The long and short of it is that I could fall asleep easily enough, but only for a short time. After only two hours I was suddenly wide awake, staring into the darkness, as alert as if I’d drunk five cups of Starbucks coffee in a row, my mind chewing on all sorts of cultural and scientific conundrums—for example, I could not stop thinking about the Poincare Conjecture (the Clay Mathematics Institute will pay anyone $1 million if they solve it). I kept brooding on questions like, What does it mean that water has been discovered on Mars? Will the Human Genome Project lead to genetic engineering? What are dolphins saying to each other with all those clicks, whistles, barks, and screeches? Were they talking about us? Will the e-book replace paperback novels? And just what are the ingredients that make the gooey blob inside Lava Lamps bubble and burble the way it does?
These sibyline mysteries, as you might guess, can keep an old-fashioned humanist awake until daybreak, pacing the floor and pulling at his hair, and that is exactly what I did. Without sleep, I felt like a fried egg all during my morning and afternoon seminars. I drumbled home to my apartment in a daze. I fell asleep—yes—but for only two hours once again. This purgatory went on for thirty days.
By the eighth day I was desperate. There were puffy, dark pouches under my eyes.

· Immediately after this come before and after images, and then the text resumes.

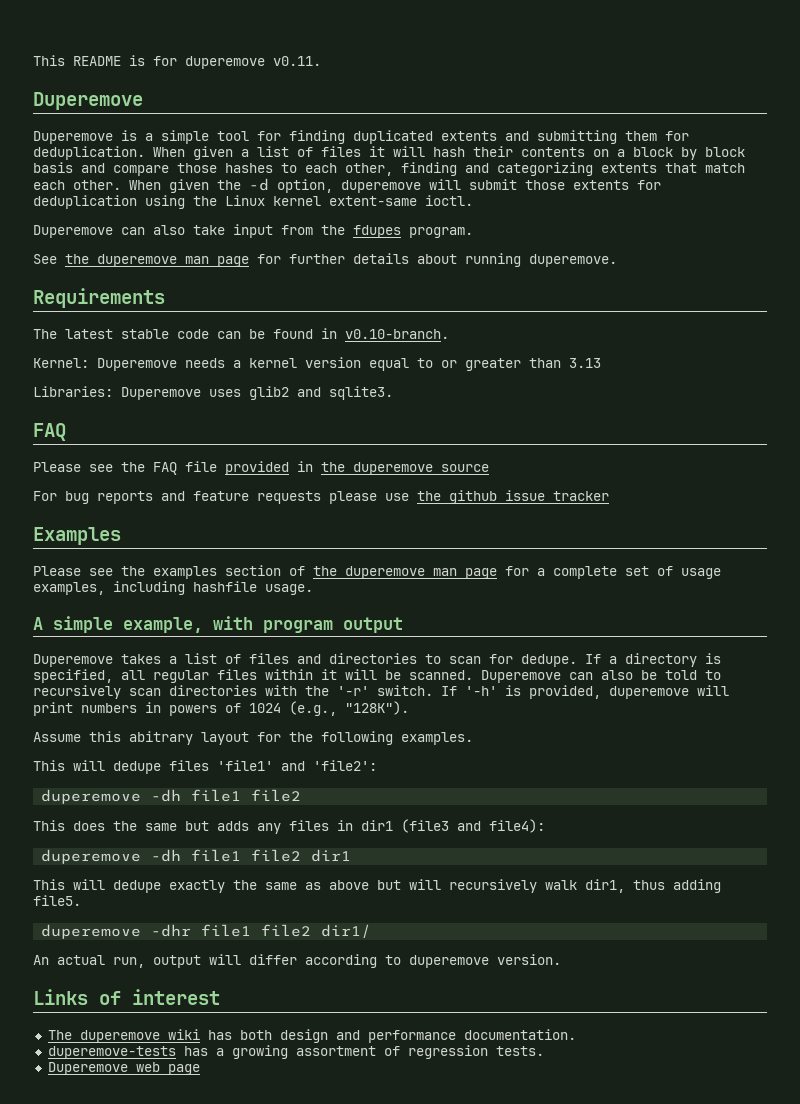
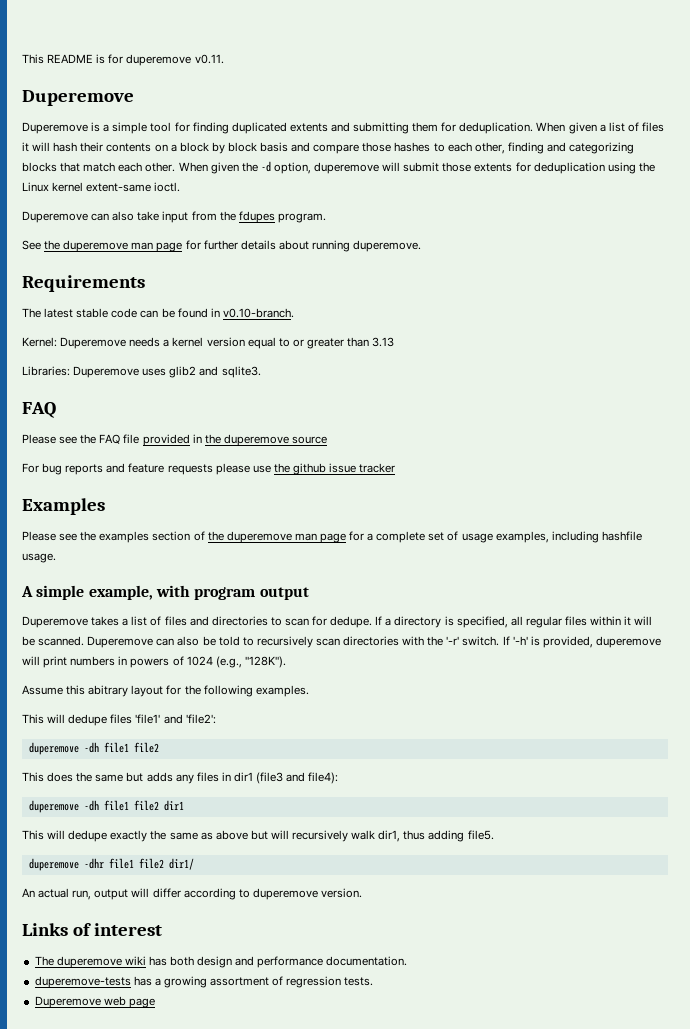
- When given a list of files it will hash their contents on a block by block basis and compare those hashes to each other, finding and categorizing extents that match each other.
+ When given a list of files it will hash their contents on a block by block basis and compare those hashes to each other, finding and categorizing blocks that match each other.

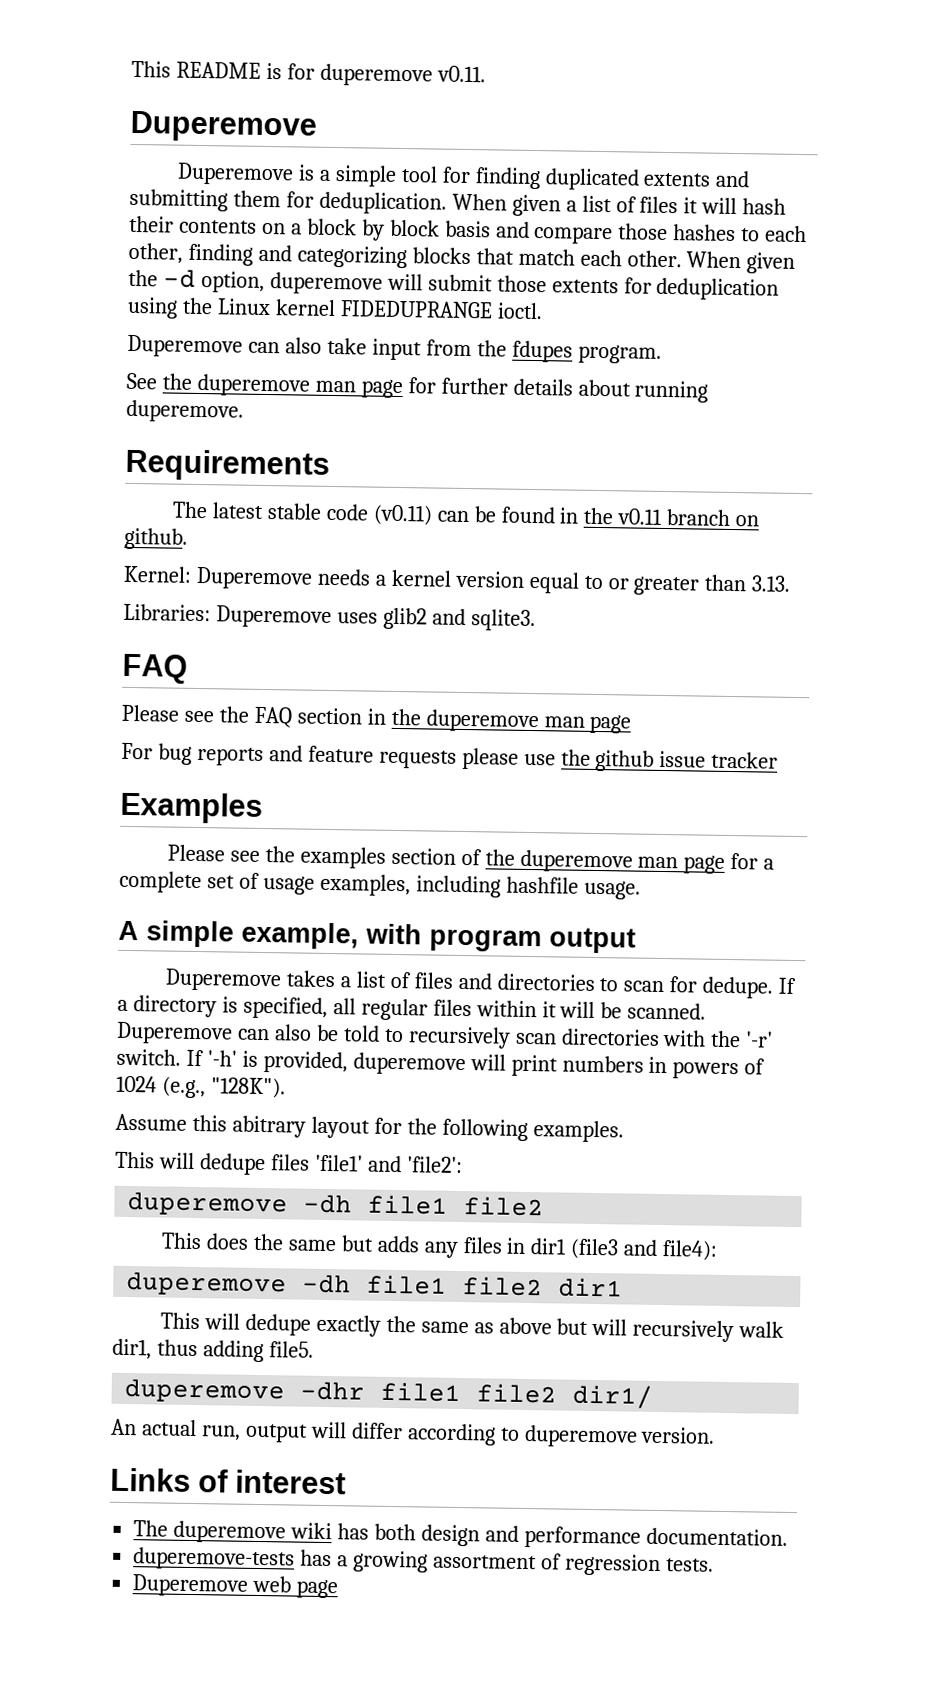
- When given the -d option, duperemove will submit those extents for deduplication using the Linux kernel extent-same ioctl.
+ When given the -d option, duperemove will submit those extents for deduplication using the Linux kernel FIDEDUPRANGE ioctl.
- The latest stable code can be found in v0.10-branch.
+ The latest stable code (v0.11) can be found in the v0.11 branch on github.
- Kernel: Duperemove needs a kernel version equal to or greater than 3.13
+ Kernel: Duperemove needs a kernel version equal to or greater than 3.13.
- Please see the FAQ file provided in the duperemove source
+ Please see the FAQ section in the duperemove man page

My sleep-deprived brain felt like one long smear along the inside of my skull. Yet I had not truly been awake for that past week. Time felt fibrous, each moment unlocked from the next. Sounds, as they came to me, were faint, yeasting in the distance, a pâté of noises that blurred into an indistinguishable hum. The world looked as if it shimmered behind a curtain of heat. Insomnia, as others have pointed out, is a kind of waking limbo, a dreamlike realm between the beta-wave state of wakefulness and the theta-wave state of deep sleep. And it is well-known, especially to men and women of science, that if one does not sleep, one will go mad. We need REMs—Rapid Eye Movements—during deep sleep for the brain’s electrical discharge of energy.

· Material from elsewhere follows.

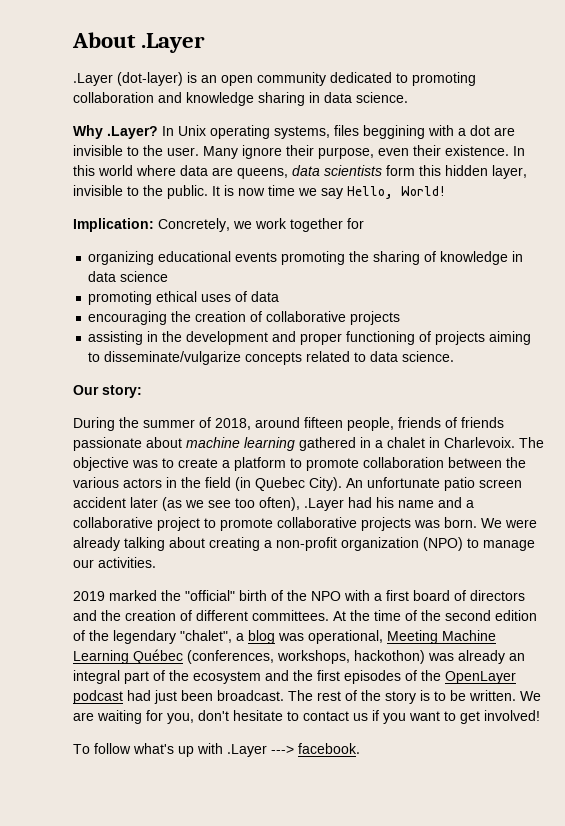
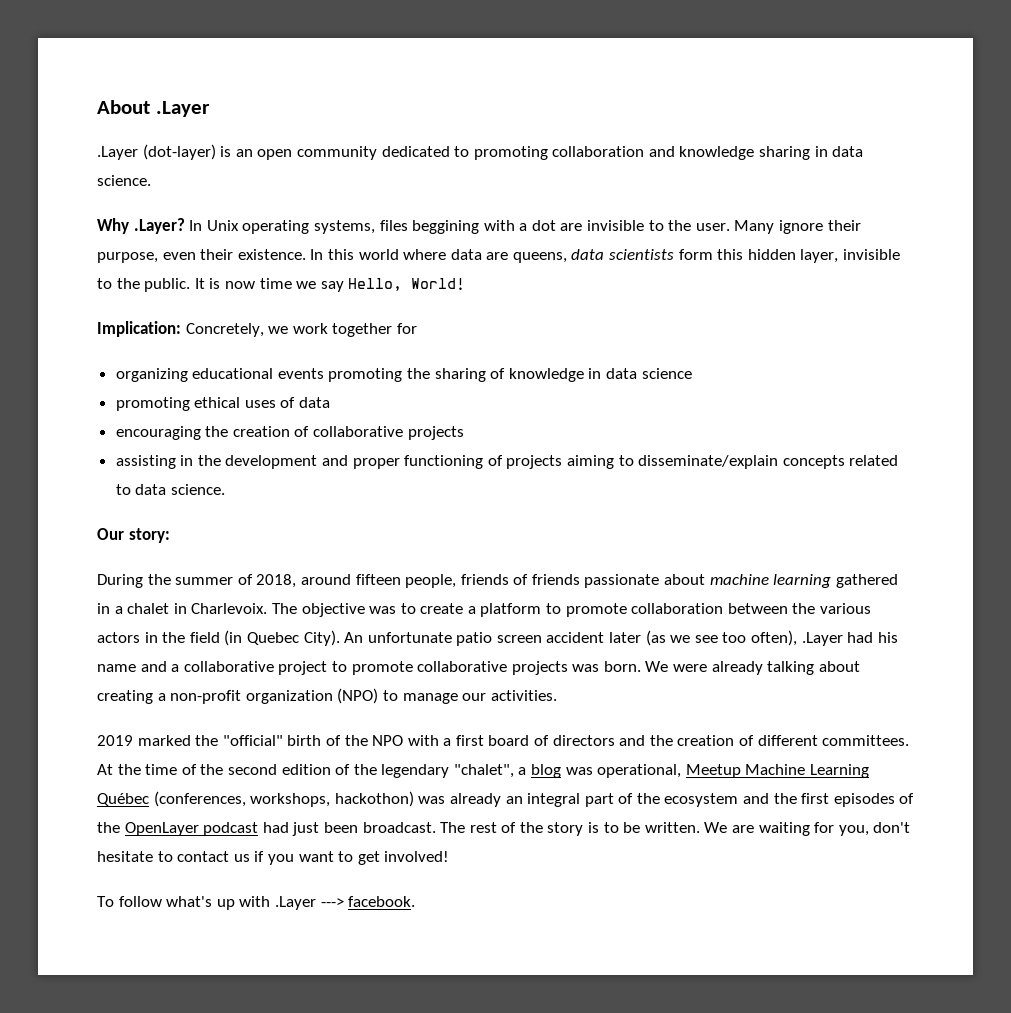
- assisting in the development and proper functioning of projects aiming to disseminate/vulgarize concepts related to data science.
+ assisting in the development and proper functioning of projects aiming to disseminate/explain concepts related to data science.
- At the time of the second edition of the legendary "chalet", a blog was operational, Meeting Machine Learning Québec (conferences, workshops, hackothon) was already an integral part of the ecosystem and the first episodes of the OpenLayer podcast had just been broadcast.
+ At the time of the second edition of the legendary "chalet", a blog was operational, Meetup Machine Learning Québec (conferences, workshops, hackothon) was already an integral part of the ecosystem and the first episodes of the OpenLayer podcast had just been broadcast.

Knowing all this only magnified my fears—and, therefore, my enervating inability to sleep. My physician sympathized, as doctors are supposed to do, and prescribed a new sleeping pill, Ambien, but I went through two bottles of that stuff, and I was still sleepless in Seattle. I tried drinking warm milk because it contained the amino acid tryptophan, which the body uses to manufacture serotonin, which plays a role in regulating sleep, but again, nothing! I tried alcohol, but that just left me hungover and awake. I went to the gymnasium on campus and rode the stationary bike for three hours, lifted weights, and did one hundred push-ups, all of which left my body feeling like a construction site, but still I didn’t sleep. I tried crossword puzzles and watching the History Channel until five A.M. I tried reading novels by Dean Koontz and Jacqueline Susann and Tom Clancy. I prayed, I took a hot bath, then began practicing yog
a and transcendental meditation. I tried acupuncture. At night, in bed, I listened to a device I ordered from a catalog, a little wooden box that played the sound of waterfalls and the sweep of ocean waves, like a lullaby, but all that running water just made me want to get up and go to the bathroom to relieve my bladder. I even took up the study of Sanskrit, hoping against all hope that all those declensions and the five hundred case endings for masculine, feminine and neuter nouns would surely put me to sleep. But with Sanskrit I discovered a language so lovely that I was thrilled to learn that in this ancient, melic tongue, the words for “ocean” were samudra and udadhi, the words for “moon” were chandra and indu, and so I found myself so fascinated and absorbed I was still awake at dawn (ushasa, in Sanskrit).